Because, after all, the poems of “Sex & Other Slapsticks” are about accepting ourselves: of our ignorance and fear of humiliation; of our bodies and our sexuality. With or without props, Ellaraine Lackie performs her “slapsticks” for her readers with a kind of warmth and humor that enables us to accept ourselves. She encourages us to appreciate our lives as we would a situation comedy, as in “Sitcom in a Café,” where we watch the narrator’s deaf and nearly blind ninety-one year old mother deposit leftover restaurant food in what she believes is her handbag, but is actually the mouth of “my niece’s Guide Dog for the Blind in Training.” And, in a final prose poem, “The Robe Also Rises,” Lockie sacrifices her dignity for our mutual identification and self-forgiveness. Futilely chasing after her escaped dog at a mountain resort, she lies down in the snow, and oblivious to the public performance, “spread[s] out into an X-rated snow angel,” a trick that had lured her dog in the past.
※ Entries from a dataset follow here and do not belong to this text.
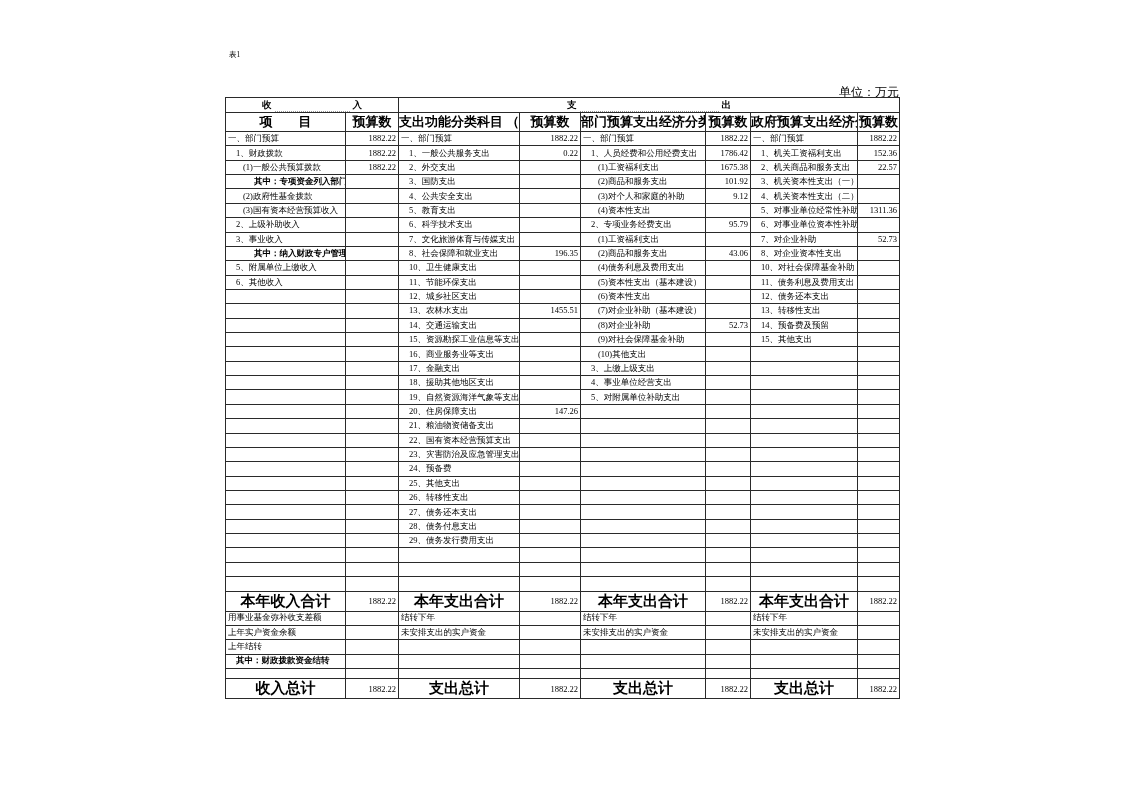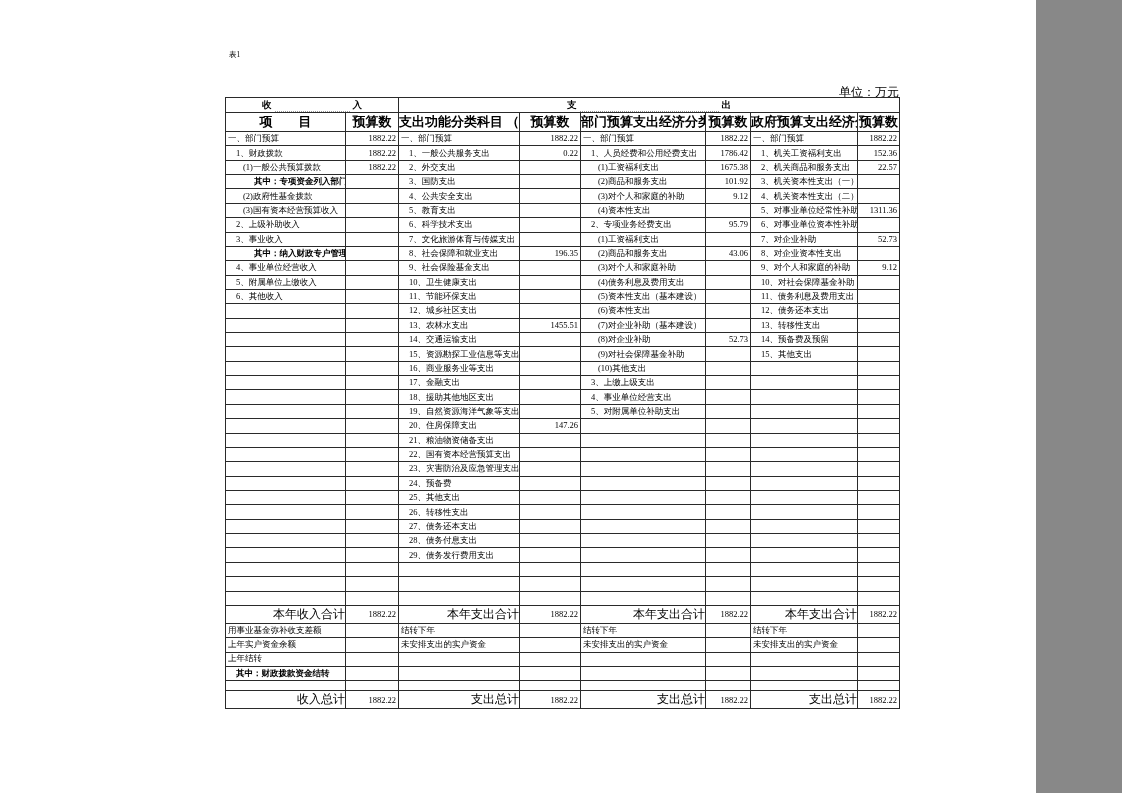"表1" .page { width: 1036px -> 1122px }
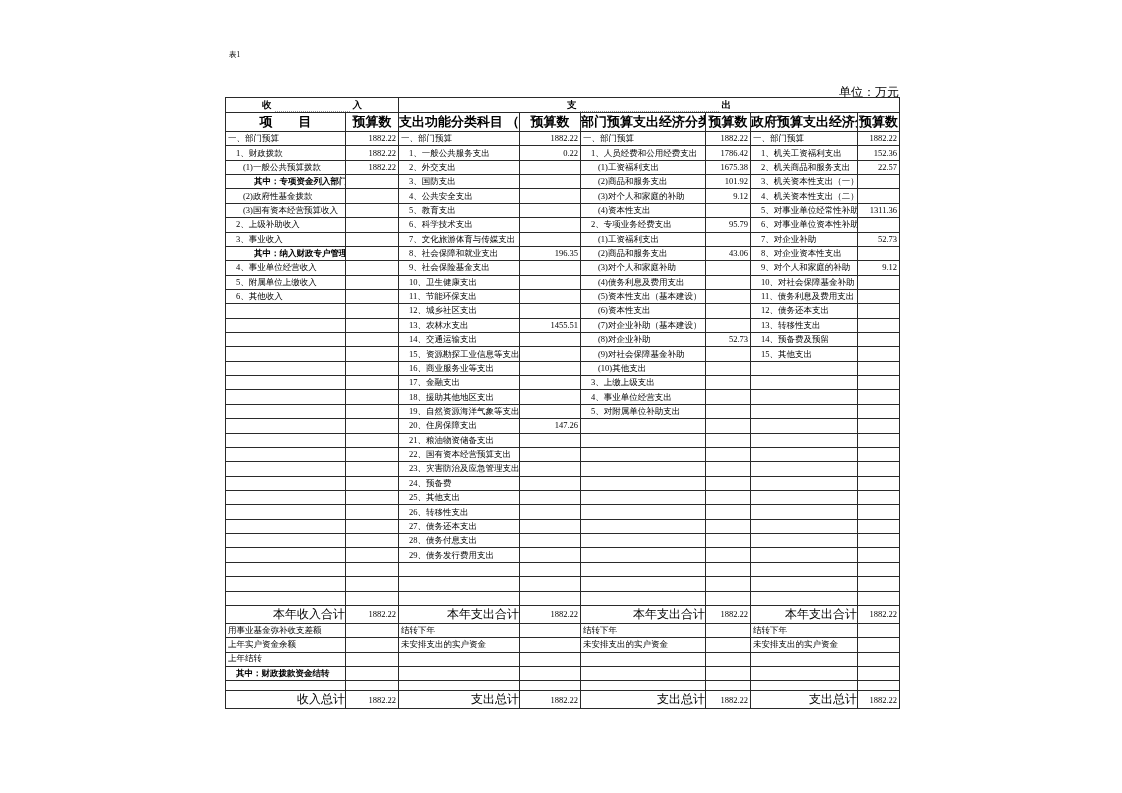"4、事业单位经营收入" tr { html: <tr> <td>4、事业单位经营收入</td> <td></td> <td>9、社会保险基金支出</td> <td></td> <td>(3)对个人和家庭补助</td> <td></td> <td>9、对个人和家庭的补助</td> <td>9.12</td> </tr> -> none }
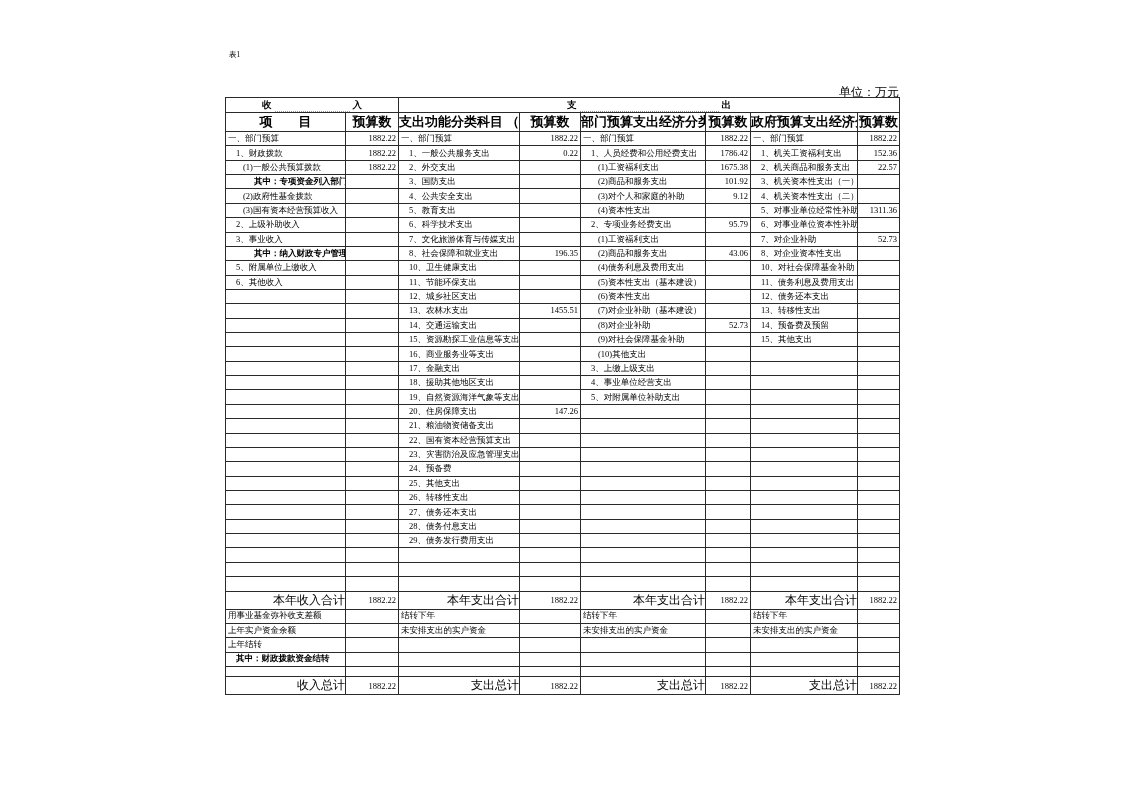"本年收入合计" tbody.footer tr.total td.lbl { font-size: 12px -> 15px; font-weight: normal -> bold; text-align: right -> center }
She raises her arms, revealing a “naked pubis that was as black and silky as my robe,” and, in spite of a little boy’s concern that “Mommy, that lady doesn’t have any underwear on,” the trick works: the dog returns to see what she’s up to, and she snares the pet’s collar. As she leads the dog back to her room, she “ignored the fairly large audience of gaping faces.”
Sex and slapstick, props and performance: in the same way Lockie recaptures her dog, her poems capture us, and we share not only the humiliation of exposure, but the triumph of her successes.